6: Skydiving...I actually quite possibly could've gone, because of one particularly extravagant friend who just always wants to get into as much trouble as he possibly can. I really do think I used to be somewhat fearless. I remember being 15 in Honduras, jumping off of a high waterfall into shallow water and thinking nothing of it. I even shredded my shin all to hell and didn't care. I think I jumped again, in fact. And yet, just a couple of short years later, I found myself standing on a rock face above a lake with my sisters and some family friends. They all took the leap. I froze for several minutes and eventually had to climb back down. It formed one of those little, silly regrets in my life...skydiving seems like a good way to make up for it.

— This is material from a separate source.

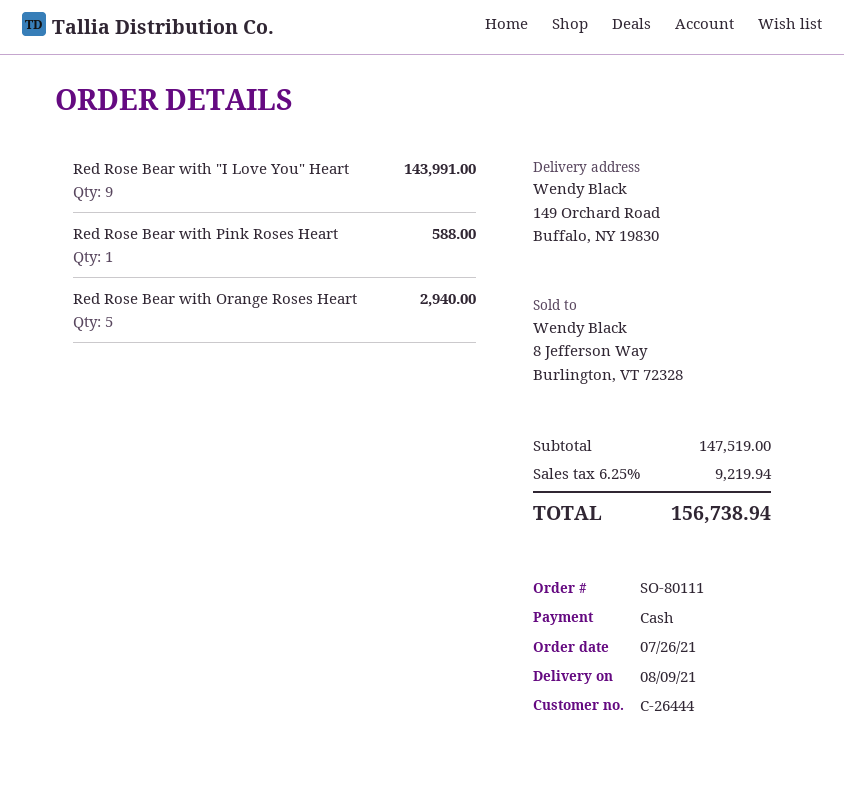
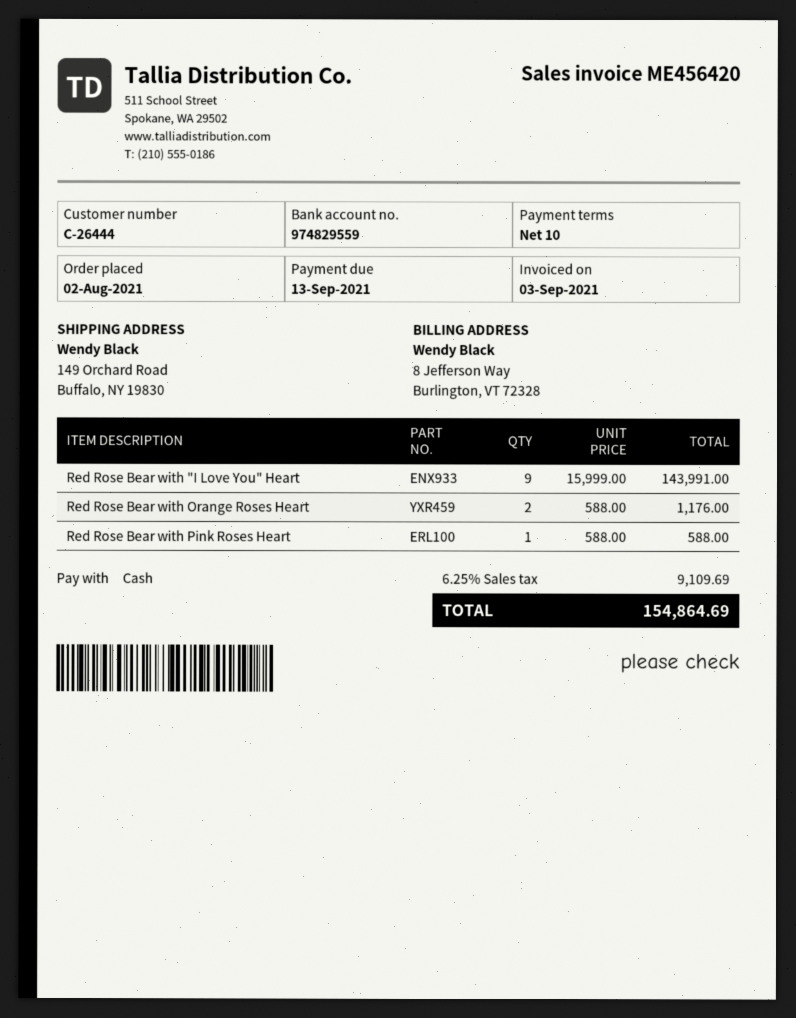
order date: 2021-07-26 -> 2021-08-02
Red Rose Bear with Orange Roses Heart: 5 for 2940.00 -> 2 for 1176.00
tax: 6.25% = 9219.94 -> 6.25% = 9109.69
total: 156738.94 -> 154864.69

5: Giving up makeup for Lent. I gave up listening to hip hop/rap last year, and as I began to think about things that I could give up without sacrificing art or social contact (Facebook, blogging, music, movies), I tried to think of things I put too much stock in, personally. The thing is, I'm not terribly materialistic. I don't have any high technology besides this laptop, I don't buy expensive clothes, I don't have a fancy house...I don't even spend a lot of money on hair stuff or cosmetics...and yet, I really don't think I could go a full week without wearing any makeup. A couple of days, sure. But could I go to work, out to Barley's, out on a date without any on time and again? Okay, I could. But I'd not be happy about it. Once I can relax and not think about it, I'm all right. But God forbid I pass a reflective surface or hear someone say: "You okay? You look sick."<--Happens every time I go bare-faced. haha. I want to be so un-superficial that I could actually go the full 40 days without it and not blink one bland, unmascara'd eye about it.
4: Punching Whitteny in the face. Although that doesn't take as much bravery as just lack of concern about whether I destroy her life. Admittedly, I just put that one in there because she said I would never get to be on SNL except as her musical guest. That bitch!
3: Swimming in the ocean at night. I know it probably isn't safe...but the beach at night is pretty magical. But am I the only one who's freaked out by swimming at night, in the dark? Yes? Oh...well...at least I can admit it. One day, I'm going to do it.
2: Saying exactly what I want to say to someone, when I want to say it. No matter whether they think I'm a jerk, a weirdo, or a big, sappy loser...Of course, I can do such a thing. I have. But I mean that I want to have the courage to do it consistently, so I don't just sit and silently geek out about things all the time. Some people need to be told off, because some honesty would do them good; perhaps it would even get their heads out of their asses so they can live a real life instead of not knowing themselves and what they could realistically accomplish AT ALL. On the other hand, some people need to know that they're so fantastic that they make me nervous. Still others should definitely hear why I act like such a freak around them. haha. I just need to cowboy up and say these things, but for the most part, I probably won't. Or... I'll wait til I've gained enough credibility and then drop the bomb. Yeah, that could be a real way to go.
1: Actually advertising myself. I write a lot, I play some music (and I know, without doubt, that I am talented in those areas)--but I think there's a part of me that just assumes I'm not lucky enough or comparatively talented enough to actually get somewhere. That feeling combined with laziness has always been one of the main obstacles I'll need to press past in my life. The people who make it in any area are the ones who consistently put themselves out there.
I should've been working on a lot of other things...but I thought perhaps taking stock of things could be a motivating tool. All right...I promise to try and be funnier next time. haha.
You're just jealous because I DO consistently say what I want/feel to people.